In the embodiment of the application, one or more branch conditions are contained in the specified function. The branch conditions specifically include all branch conditions in the specified function. Generally, branch conditions are contained in conditional statements such as "if", "else", and the like.
For example, assume that the function clone (item) is specified as follows:
it can be seen that the specified function of the above example contains two branch conditions in common. Branch 1 has a Branch condition of "! item ", the branching condition of the branch 2 is" typeof item ═ string ".

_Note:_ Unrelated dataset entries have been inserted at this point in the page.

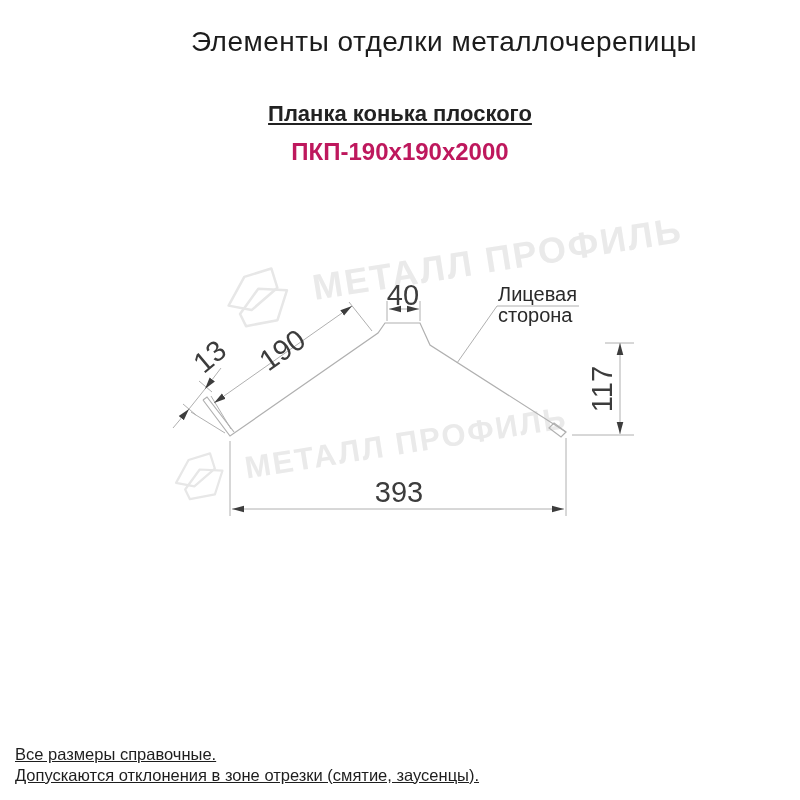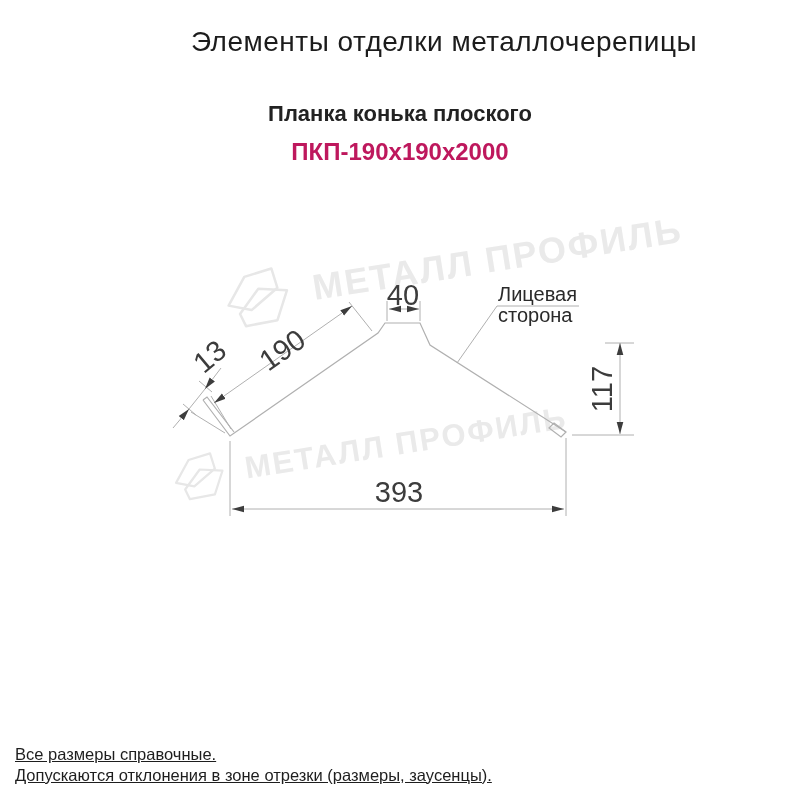--- a/index.html
+++ b/index.html
@@ -6,21 +6,21 @@
   body{
     width:800px;height:800px;position:relative;background:#ffffff;
     font-family:"Liberation Sans","DejaVu Sans",sans-serif;overflow:hidden;
   }
   .page-title{
     position:absolute;left:0;top:26px;width:800px;text-align:center;
     font-size:28px;color:#1c1c1c;letter-spacing:0.5px;margin-left:44px;
   }
   .product-name{
     position:absolute;left:0;top:101px;width:800px;text-align:center;
-    font-size:22px;font-weight:bold;color:#222222;
+    font-size:22px;font-weight:bold;color:#222222;text-decoration:underline;
   }
   .product-sku{
     position:absolute;left:0;top:138px;width:800px;text-align:center;
     font-size:24px;font-weight:bold;color:#be185d;
   }
   .watermark{
     position:absolute;display:flex;align-items:center;gap:10px;
     transform-origin:0 50%;pointer-events:none;white-space:nowrap;
   }
   .watermark .wm-text{
@@ -116,14 +116,14 @@
   <text class="dim-text" x="216" y="364" text-anchor="middle" transform="rotate(-40 216 364)">13</text>
 
   <g>
     <text class="label-text" x="498" y="301">Лицевая</text>
     <text class="label-text" x="498" y="322">сторона</text>
   </g>
 </svg>
 
 <div class="footer">
   <div>Все размеры справочные.</div>
-  <div>Допускаются отклонения в зоне отрезки (размеры, заусенцы).</div>
+  <div>Допускаются отклонения в зоне отрезки (смятие, заусенцы).</div>
 </div>
 
 </body></html>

It should be noted that, in practical applications, the function body of the specified function may not be included in the code to be processed. However, in this case, the subsequent clipping process for the specified function may have an effect: the result of a function call to a specified function outside the code to be processed.
S103: and according to the branch condition and the parameters used by the function calls, cutting the branch codes corresponding to the branch condition in the specified function.
In the embodiment of the present application, as described above, the to-be-processed code is generally a code waiting to be packaged or modularized for a specified application scenario, and in the specified application scenario, when a function in the to-be-processed code is called, all branches in the function are not necessarily required to be used. Then, it can be considered that: in the specified application scenario, the branch codes which are not used are redundant, and can be cut out from the codes to be processed, and then the cut codes to be processed are packaged to reduce the size of the codes to be processed.
In the embodiment of the application, according to the branch condition and the parameters used by each function call, which branches are not needed to be used in the scene corresponding to the code to be processed can be determined, and then the code of the branch which is not used can be cut.
In addition, the present application does not limit the execution sequence of "determining each function call for the specified function in the code to be processed" and "determining each branch condition in the specified function" in step S102, and may execute simultaneously or execute one after another.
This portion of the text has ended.